• Task item:
Output nothing but the lines from the one holding "bottom: 19px ->" to the end of the listing. Reproduce them exactly, without the pictures.

• Information given:
===============

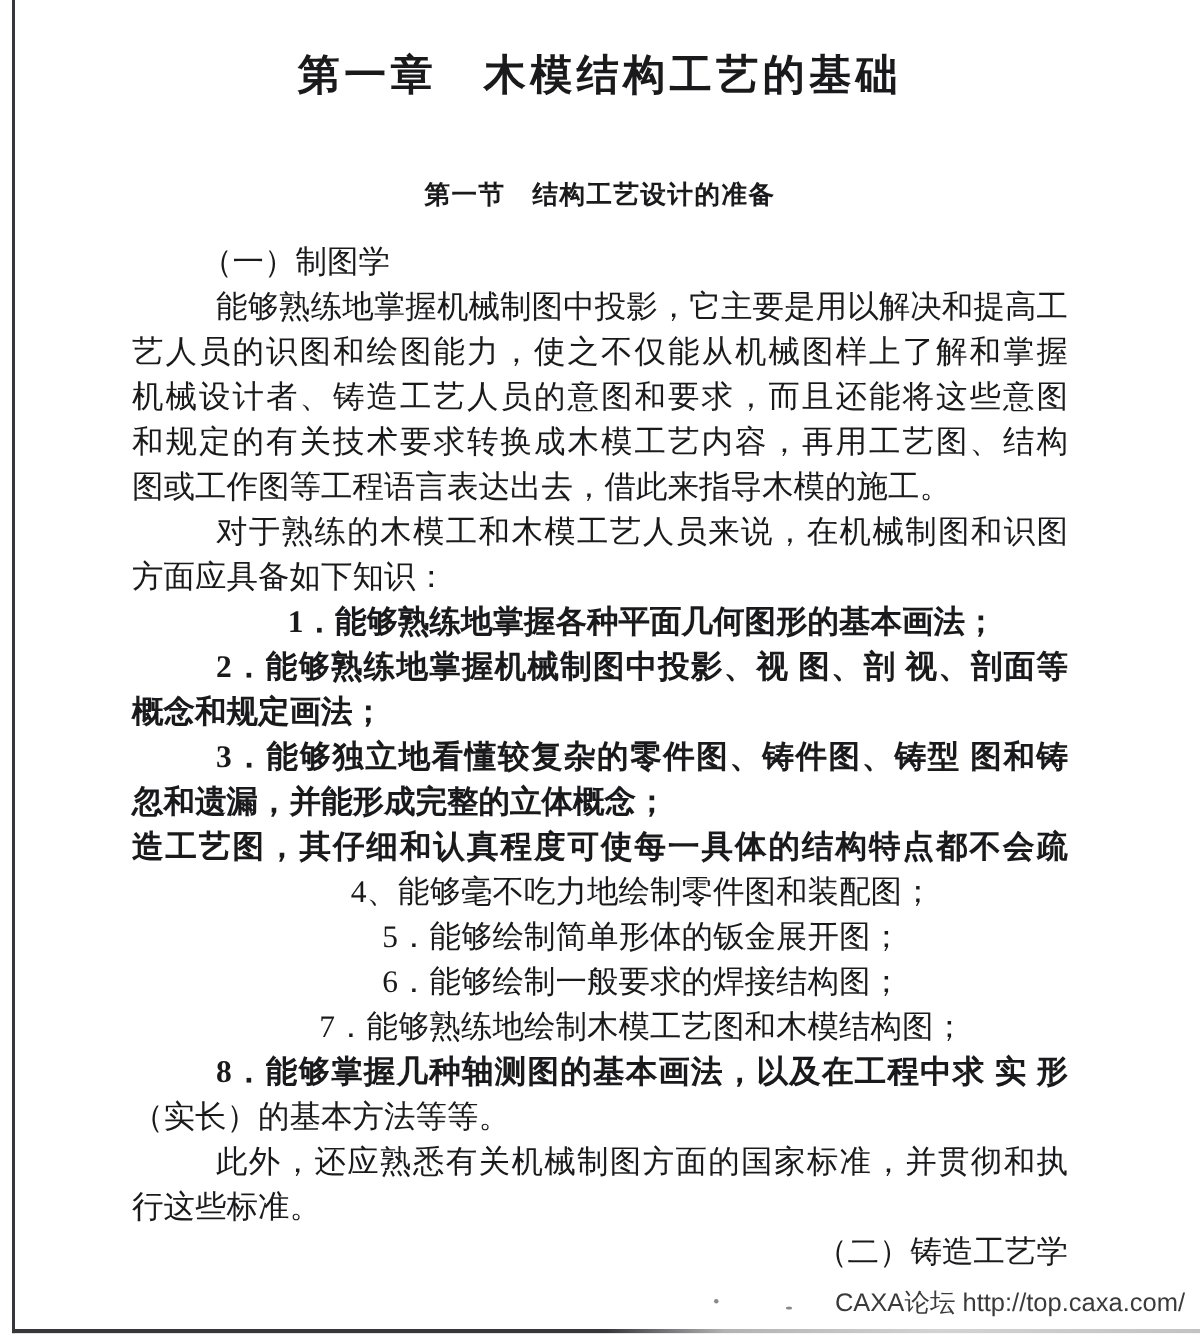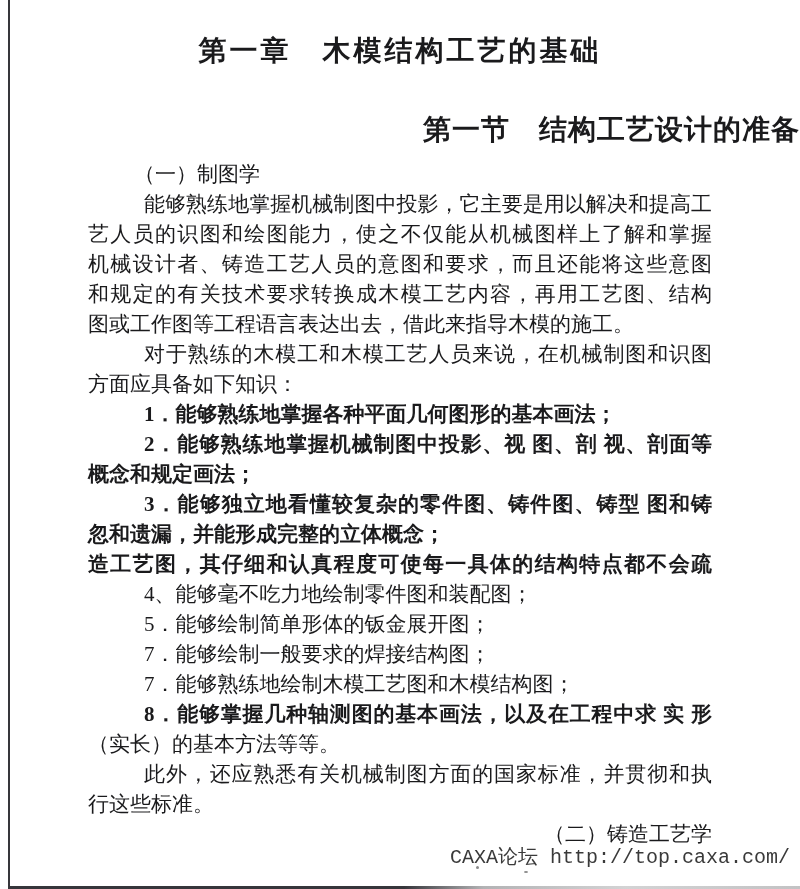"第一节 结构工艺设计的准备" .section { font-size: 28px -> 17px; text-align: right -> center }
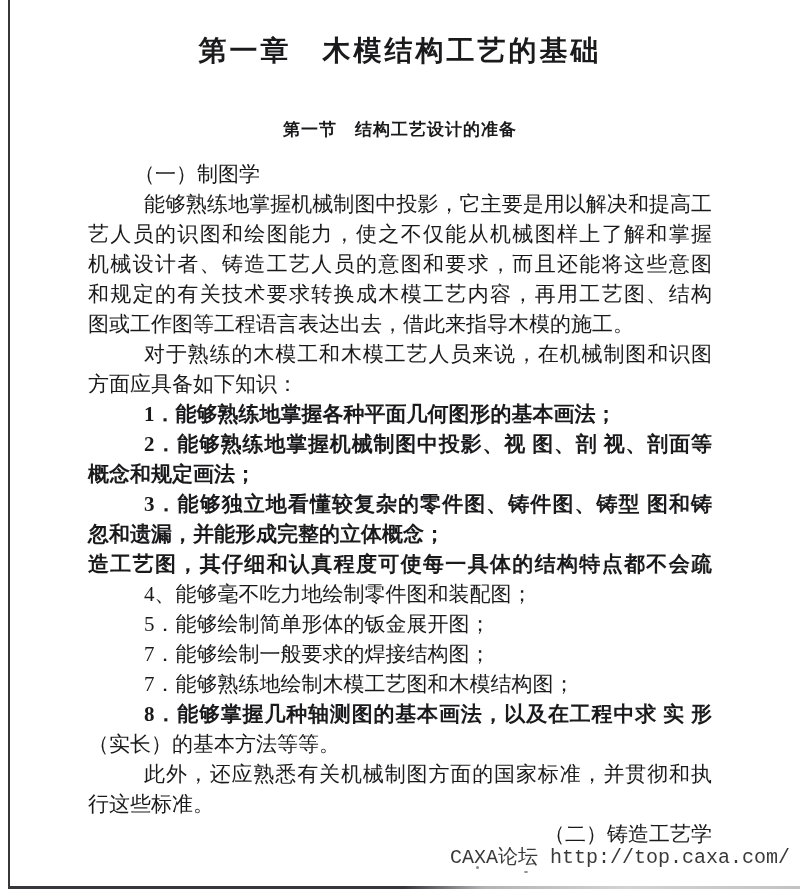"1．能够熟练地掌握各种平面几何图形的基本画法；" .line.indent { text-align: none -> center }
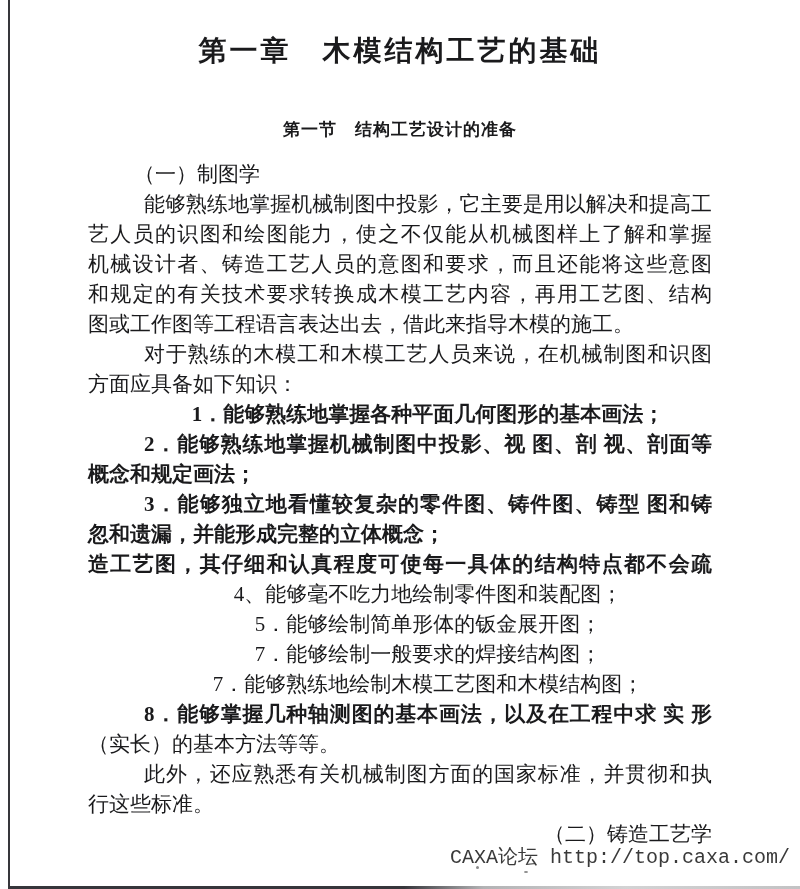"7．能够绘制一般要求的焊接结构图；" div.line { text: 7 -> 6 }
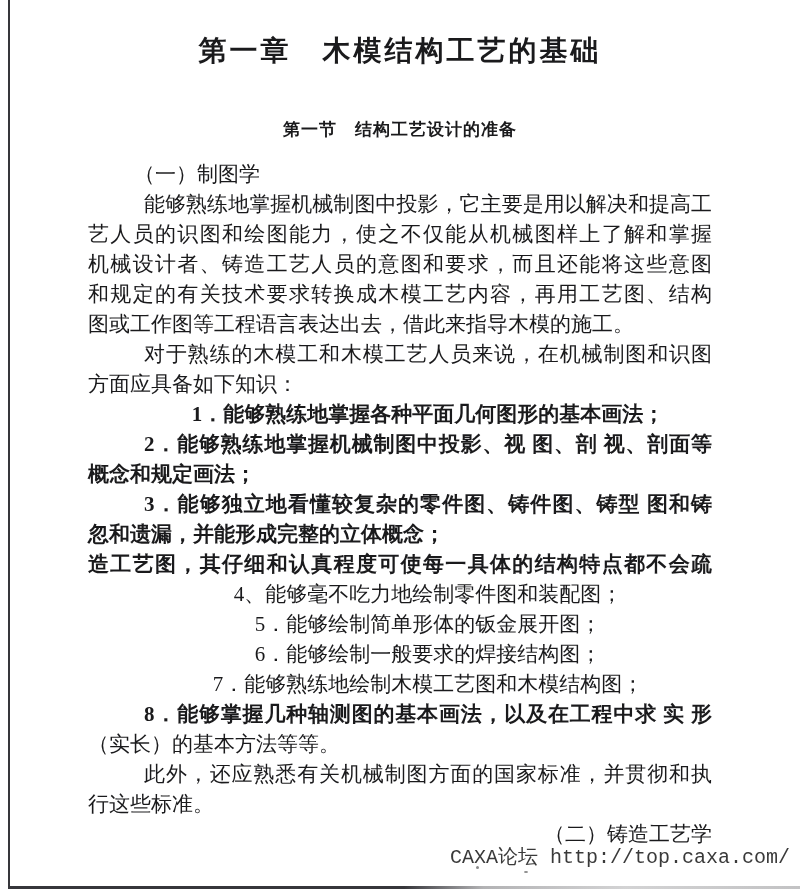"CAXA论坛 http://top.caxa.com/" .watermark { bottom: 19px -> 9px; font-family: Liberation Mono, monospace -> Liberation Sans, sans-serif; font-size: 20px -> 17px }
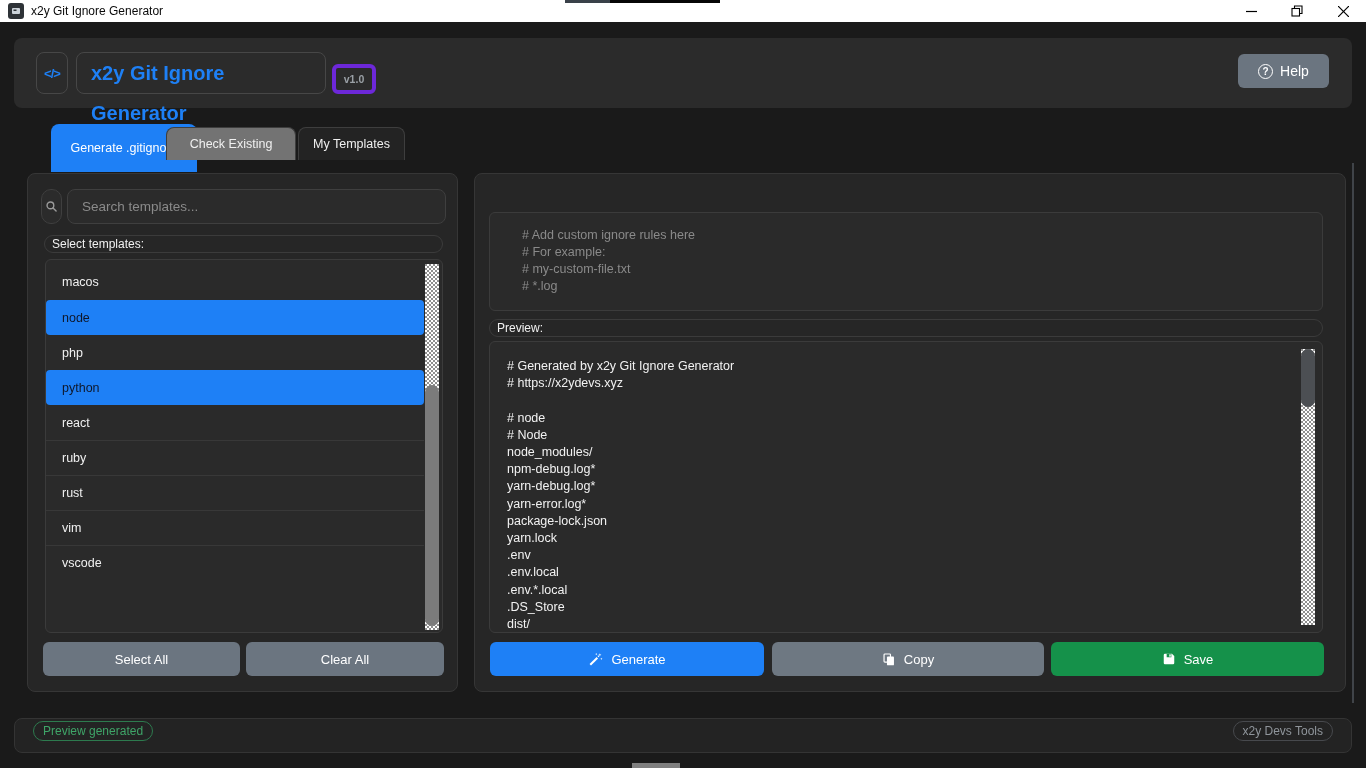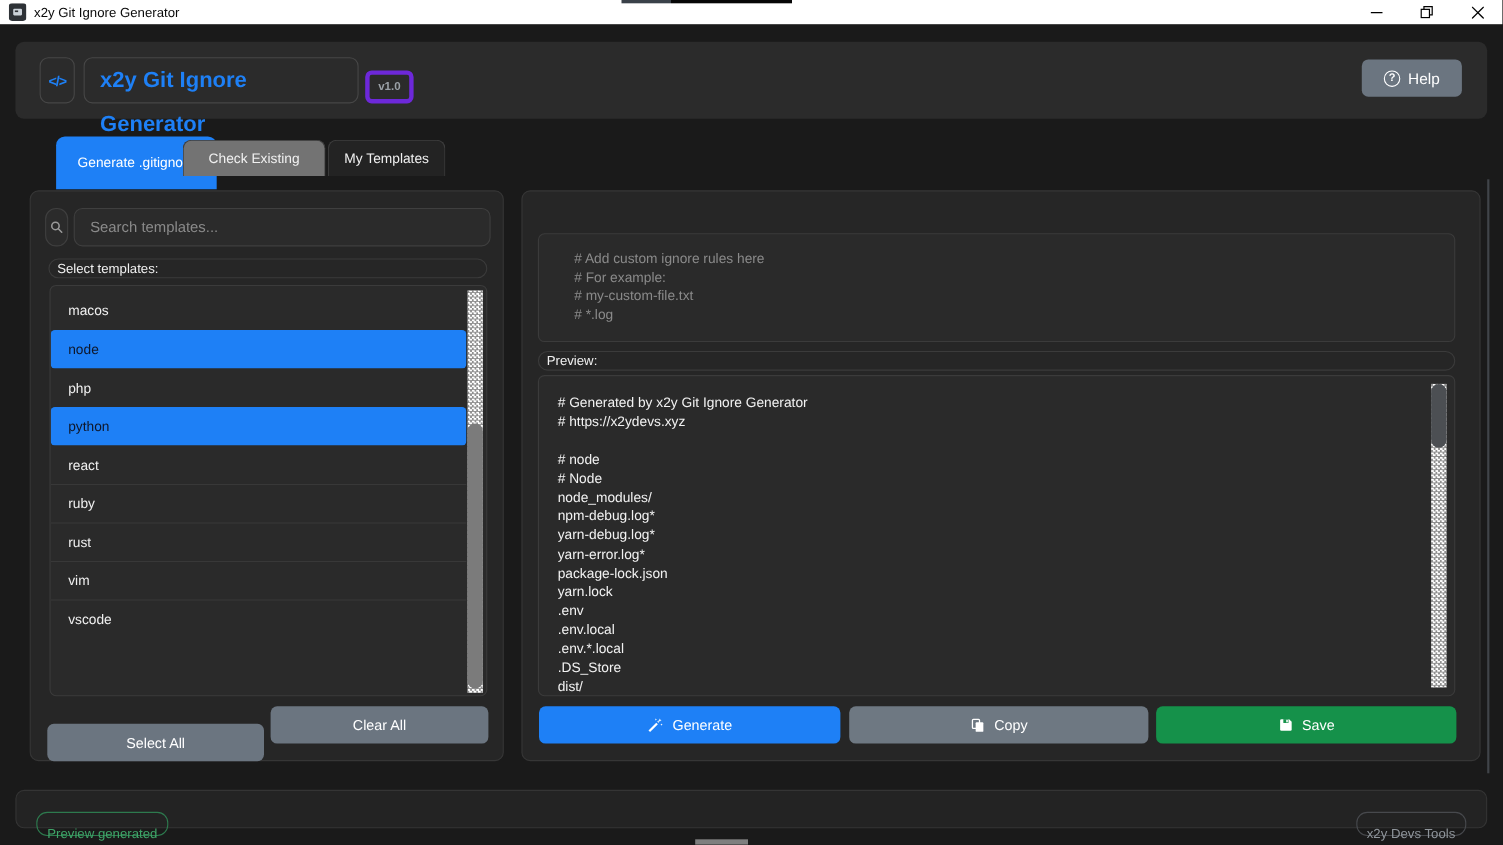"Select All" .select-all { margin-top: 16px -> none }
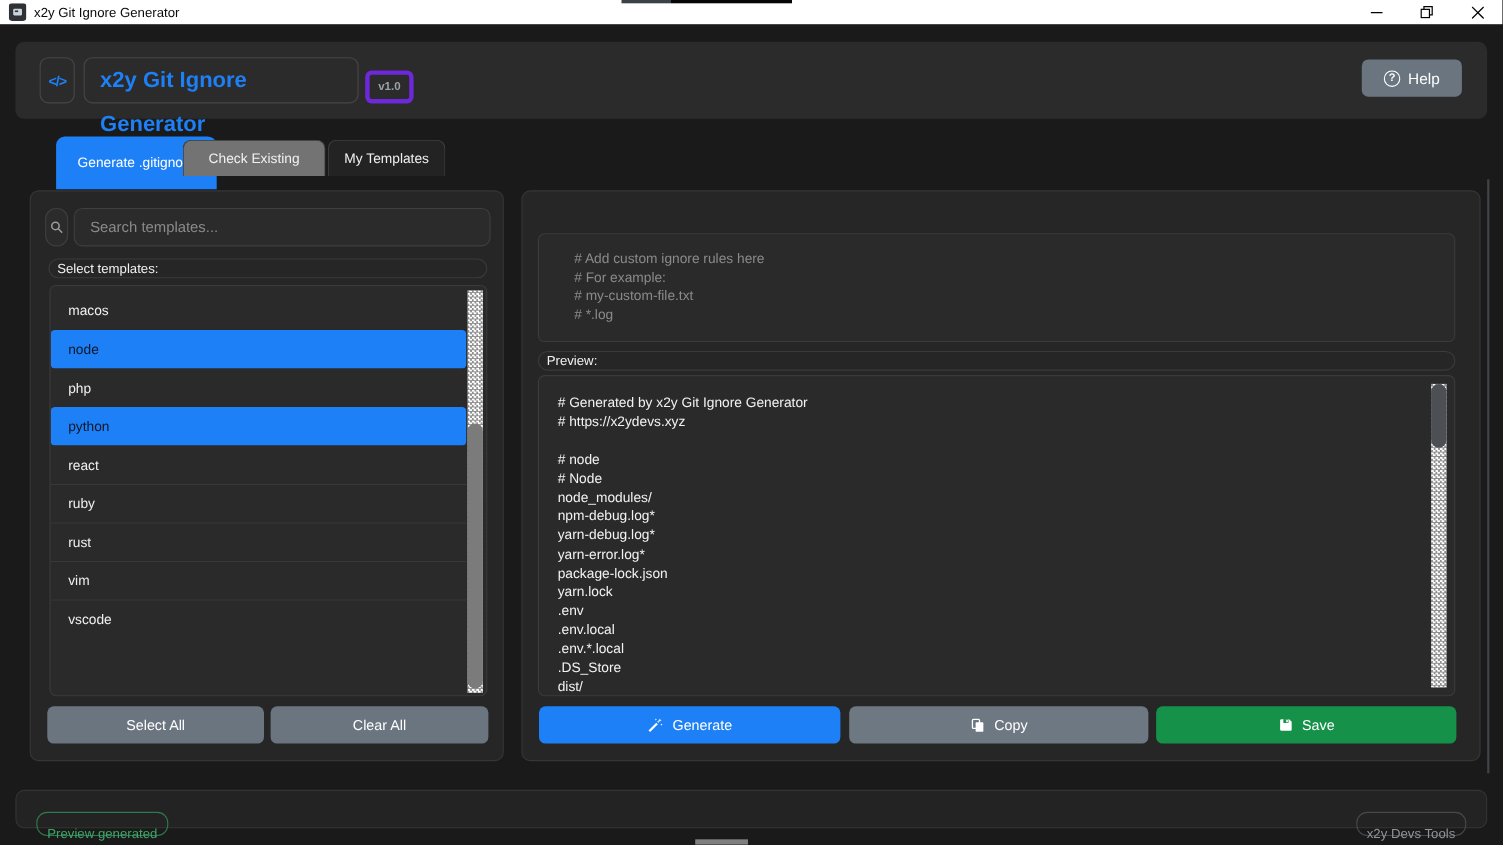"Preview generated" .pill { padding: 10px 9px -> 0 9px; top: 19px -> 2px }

===============

• Completed task:
"CAXA论坛 http://top.caxa.com/" .watermark { bottom: 19px -> 9px; font-family: Liberation Mono, monospace -> Liberation Sans, sans-serif; font-size: 20px -> 17px }
"Select All" .select-all { margin-top: 16px -> none }
"Preview generated" .pill { padding: 10px 9px -> 0 9px; top: 19px -> 2px }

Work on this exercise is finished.